Our trio is actually a quad. I serve Sir and Ma'am but I also serve a third Mistress. This third Mistress, who was actually my first, resides in my head. She is omnipotent, unrelenting, and fierce. She does not dispense praise easily or often and is very quick to pass judgment.
The Mistress Mind sees and knows all of the things that Sir and Ma'am do not but she doesn't always share the information with them. She is an expert in scolding and lecturing and knows the most effective and efficient means of correcting me. Mistress Mind has absolutely no qualms about punishing me on behalf of my Sir and Ma'am and does so as she sees fit – until or unless Ma'am and Sir provide their own punishment.

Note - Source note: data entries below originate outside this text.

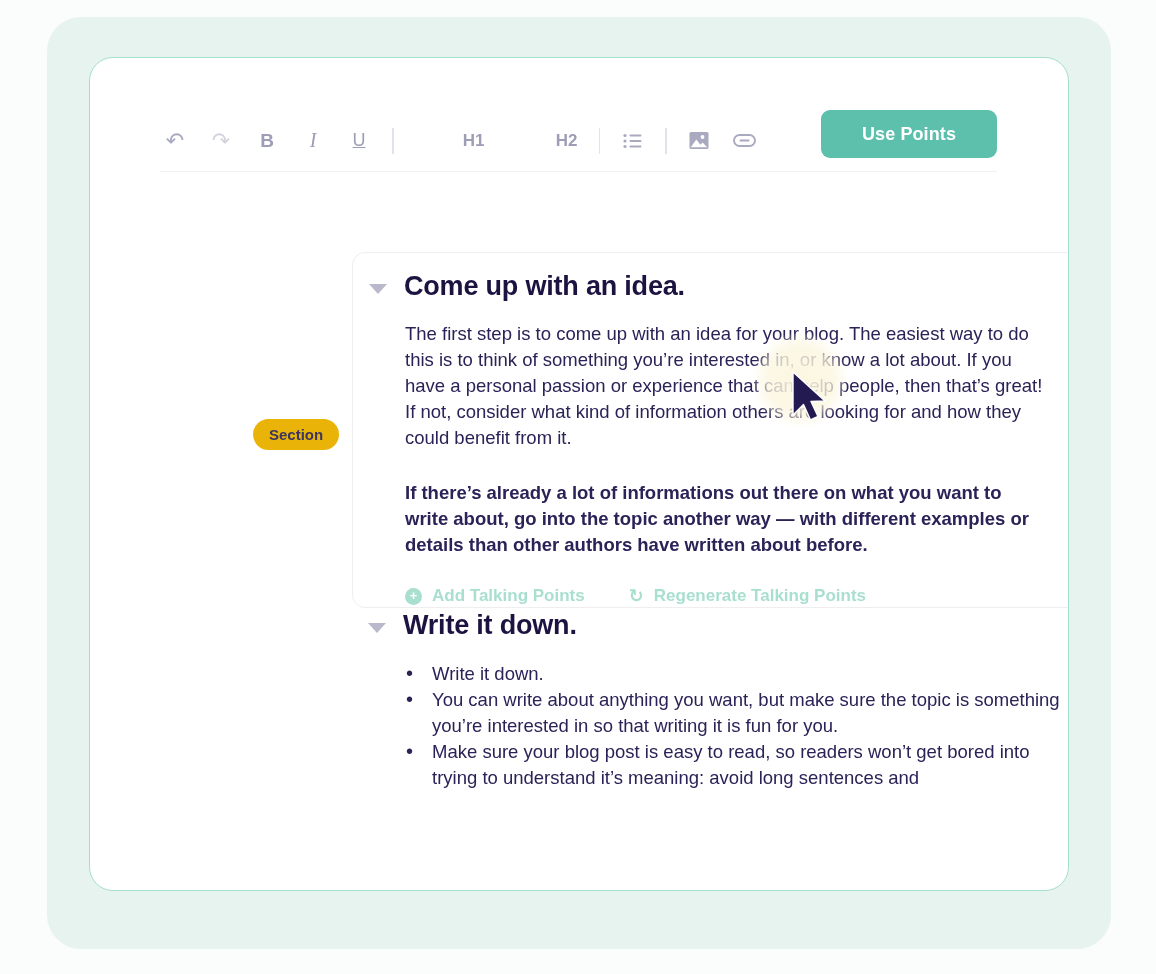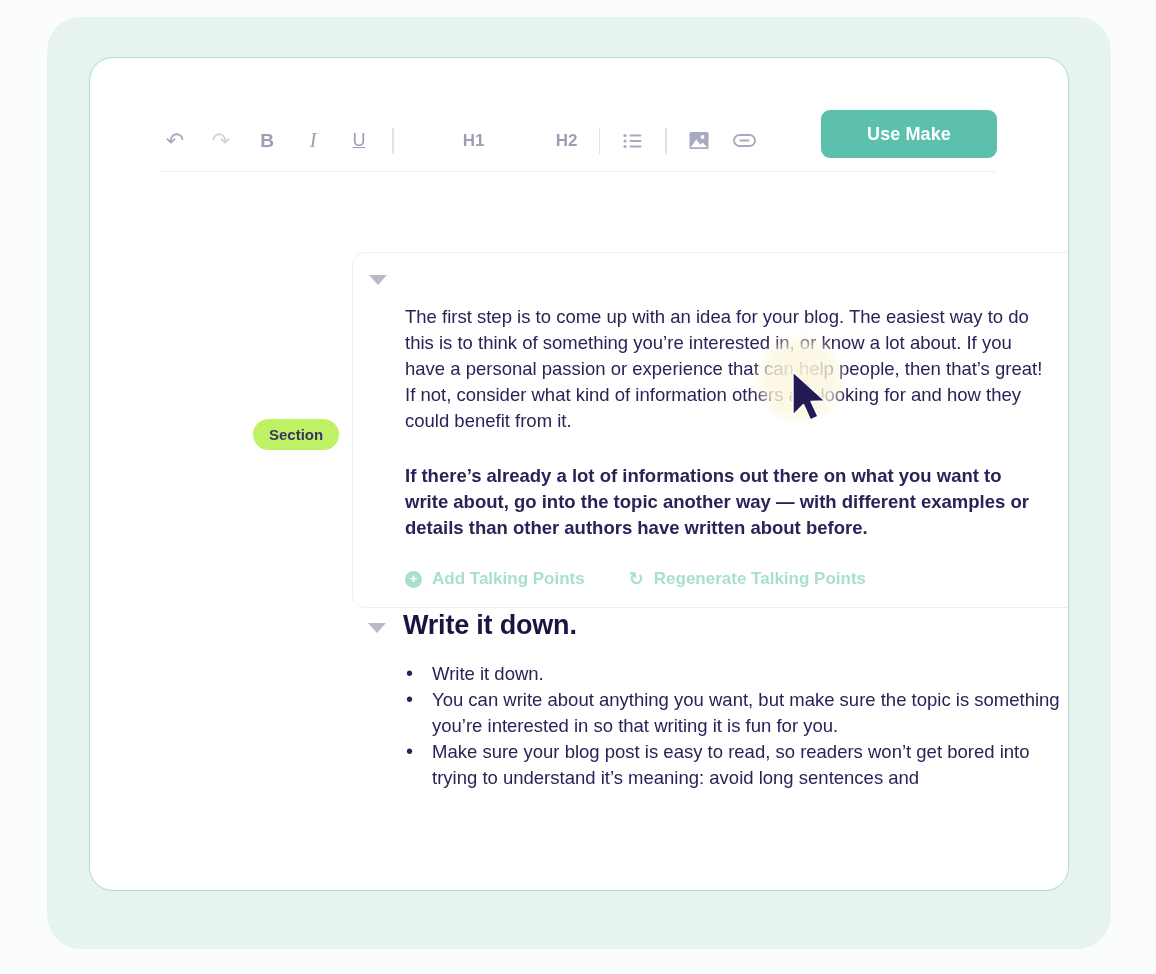"Use Make" button.use-tools-btn { text: Make -> Points }
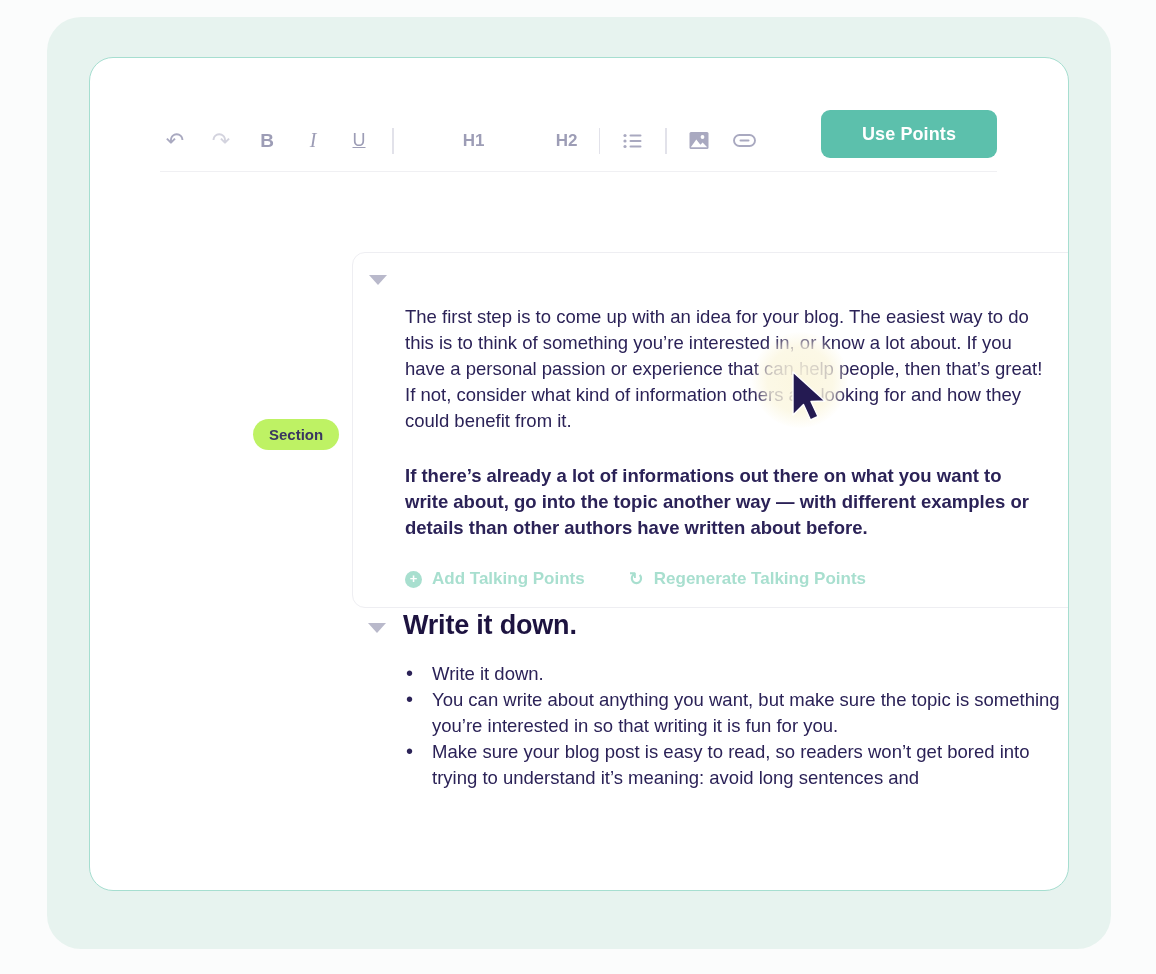"Come up with an idea." div.sec-title { html: none -> <div>Come up with an idea.</div> }
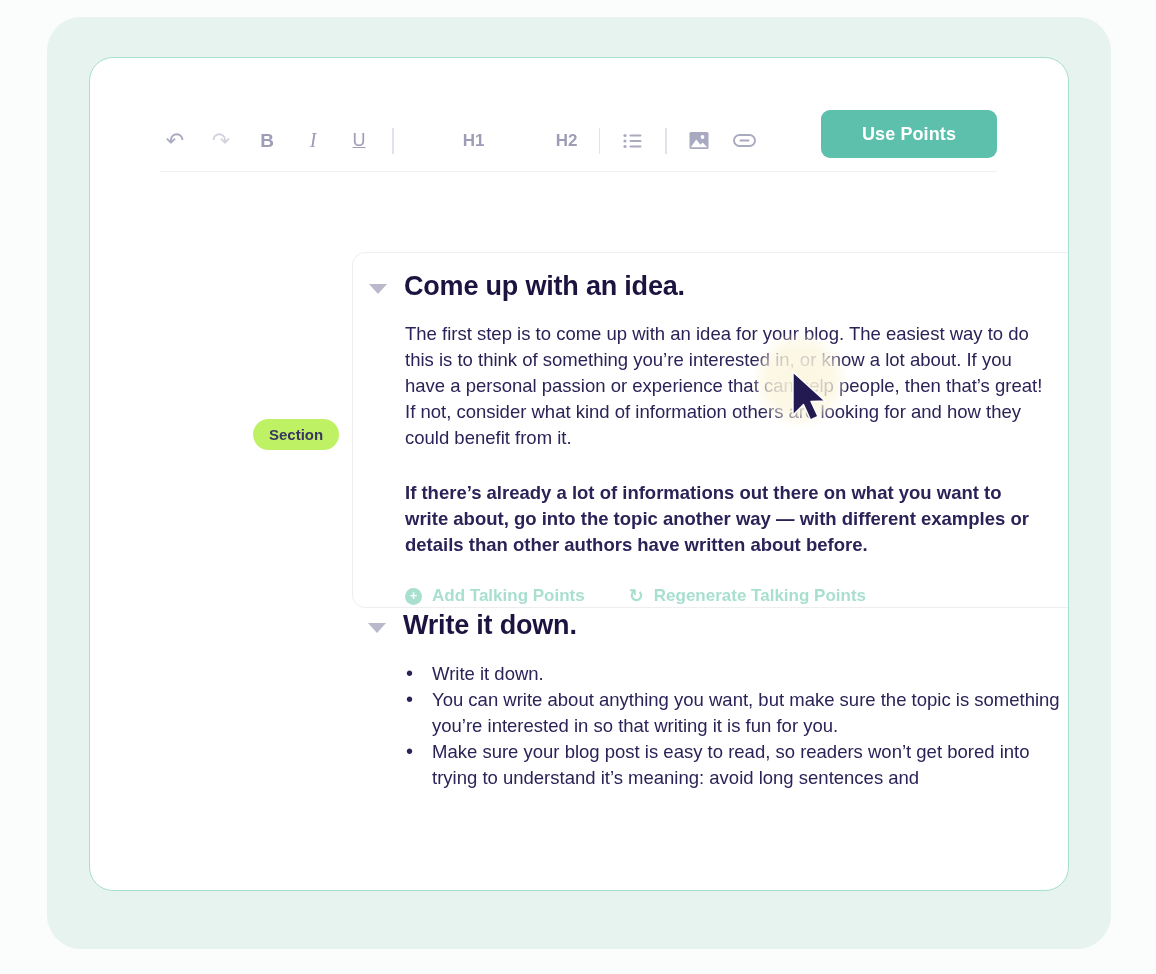"Section" .section-pill { background: #bef264 -> #eab308 }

Mistress Mind is always there - driving me toward success, correcting my failures, and always on the lookout for improper attitude or behavior. She is relentless in her attempts to turn me into the best girl I can be but I don't fault her for it. I am wide open and vulnerable to her in a way that I am not yet with Ma'am and Sir. I've served her unconsciously and without thought for a very long time. I have been a devoted slave to Mistress Mind and strive for nothing less than perfection with her.
Serving Mistress Mind was not a bad thing in the past. In fact, Mistress owned me so completely that I wasn't entirely aware of her presence. But now that I have Ma'am and Sir, serving my first Mistress makes things a little messy. Mistress Mind's demands sometimes prevent me from properly serving Ma'am and Sir. I've come to realize that my continued service of her is a detriment to my service of Ma'am and Sir. This morning I knew without a doubt - it is time to leave the Mistress Mind's tutelage.
I'm not sure how to say goodbye to my first Mistress. I'm not sure how long it will take for me to fully leave her and her guidance behind. But I know that I must learn to let go of her if I am to ever succeed in my submission to Ma'am and Sir.